TASK DESCRIPTION: Print the data once more, exactly as given. Drop the pictures.

MATERIAL PROVIDED:
========

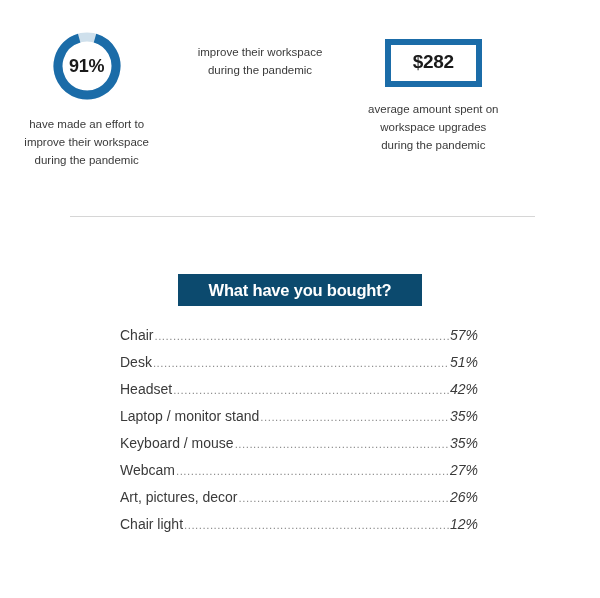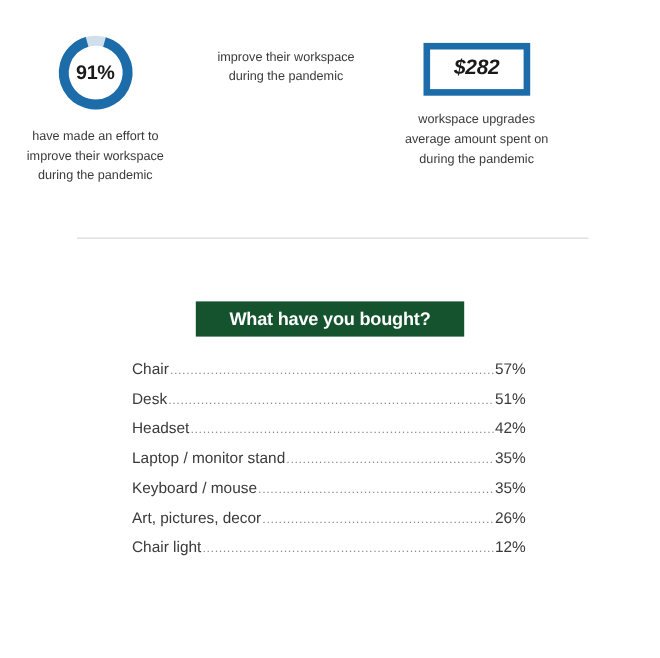--- a/index.html
+++ b/index.html
@@ -61,7 +61,6 @@
     display: flex;
     align-items: center;
     justify-content: center;
-    font-style: italic;
   }
   .amount-value {
     font-size: 19px;

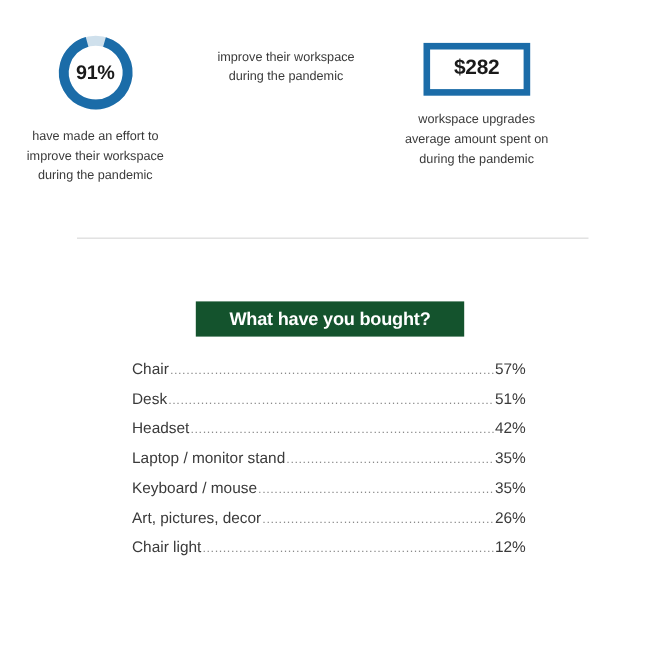--- a/index.html
+++ b/index.html
@@ -174,8 +174,8 @@
       <div class="amount-value">$282</div>
     </div>
     <div class="stat-caption">
+      <span>average amount spent on</span>
       <span>workspace upgrades</span>
-      <span>average amount spent on</span>
       <span>during the pandemic</span>
     </div>
   </div>

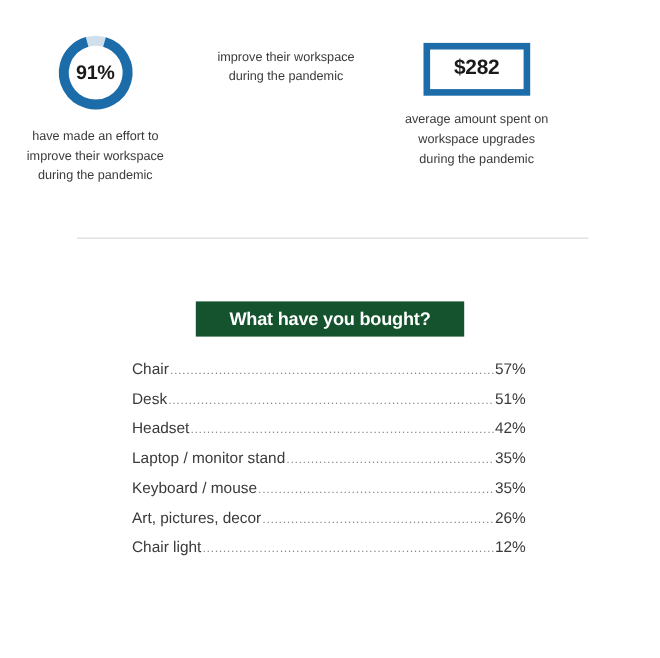--- a/index.html
+++ b/index.html
@@ -96,7 +96,7 @@
     top: 274px;
     width: 244px;
     height: 32px;
-    background: #14532d;
+    background: #0c4a6e;
     display: flex;
     align-items: center;
     justify-content: center;

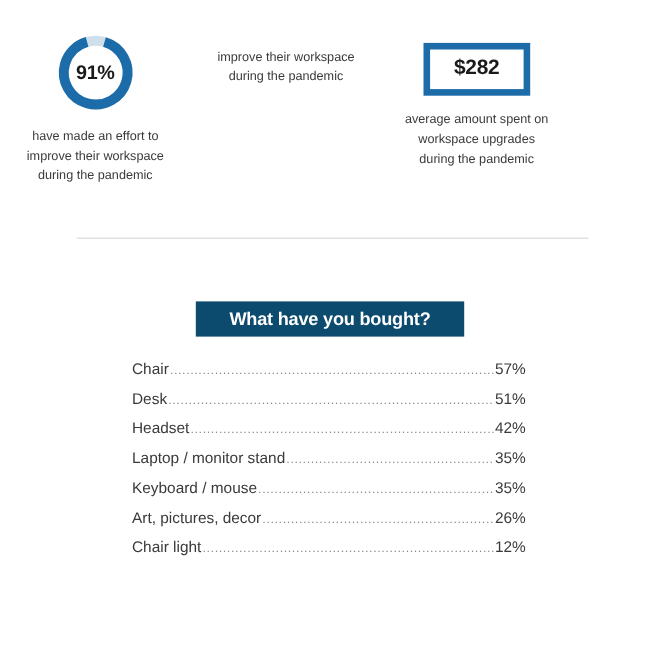--- a/index.html
+++ b/index.html
@@ -140,6 +140,7 @@
   .leader-value {
     flex: 0 0 auto;
     color: #3a3a3a;
+    font-style: italic;
   }
 </style>
 </head>

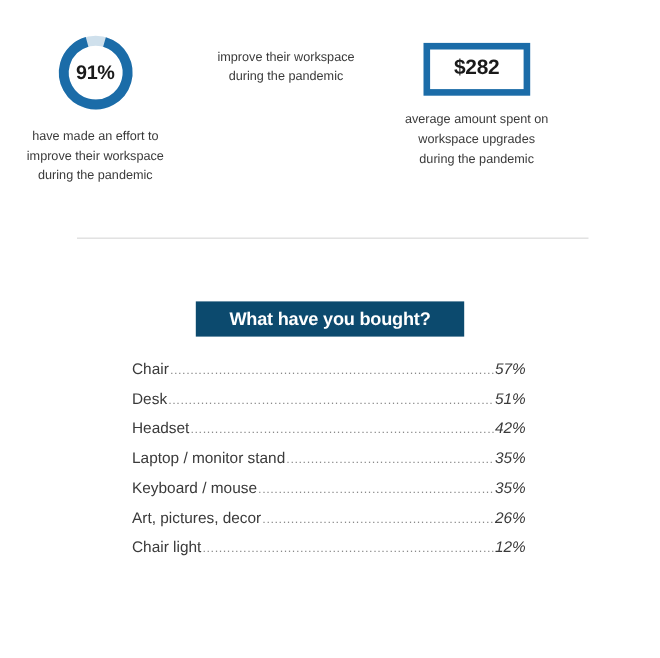--- a/index.html
+++ b/index.html
@@ -216,6 +216,11 @@
       <span class="leader-value">35%</span>
     </div>
     <div class="leader-row">
+      <span class="leader-label">Webcam</span>
+      <span class="leader-dots"></span>
+      <span class="leader-value">27%</span>
+    </div>
+    <div class="leader-row">
       <span class="leader-label">Art, pictures, decor</span>
       <span class="leader-dots"></span>
       <span class="leader-value">26%</span>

========

SOLUTION TO THE PROBLEM:
--- a/index.html
+++ b/index.html
@@ -61,7 +61,6 @@
     display: flex;
     align-items: center;
     justify-content: center;
-    font-style: italic;
   }
   .amount-value {
     font-size: 19px;

--- a/index.html
+++ b/index.html
@@ -174,8 +174,8 @@
       <div class="amount-value">$282</div>
     </div>
     <div class="stat-caption">
+      <span>average amount spent on</span>
       <span>workspace upgrades</span>
-      <span>average amount spent on</span>
       <span>during the pandemic</span>
     </div>
   </div>

--- a/index.html
+++ b/index.html
@@ -96,7 +96,7 @@
     top: 274px;
     width: 244px;
     height: 32px;
-    background: #14532d;
+    background: #0c4a6e;
     display: flex;
     align-items: center;
     justify-content: center;

--- a/index.html
+++ b/index.html
@@ -140,6 +140,7 @@
   .leader-value {
     flex: 0 0 auto;
     color: #3a3a3a;
+    font-style: italic;
   }
 </style>
 </head>

--- a/index.html
+++ b/index.html
@@ -216,6 +216,11 @@
       <span class="leader-value">35%</span>
     </div>
     <div class="leader-row">
+      <span class="leader-label">Webcam</span>
+      <span class="leader-dots"></span>
+      <span class="leader-value">27%</span>
+    </div>
+    <div class="leader-row">
       <span class="leader-label">Art, pictures, decor</span>
       <span class="leader-dots"></span>
       <span class="leader-value">26%</span>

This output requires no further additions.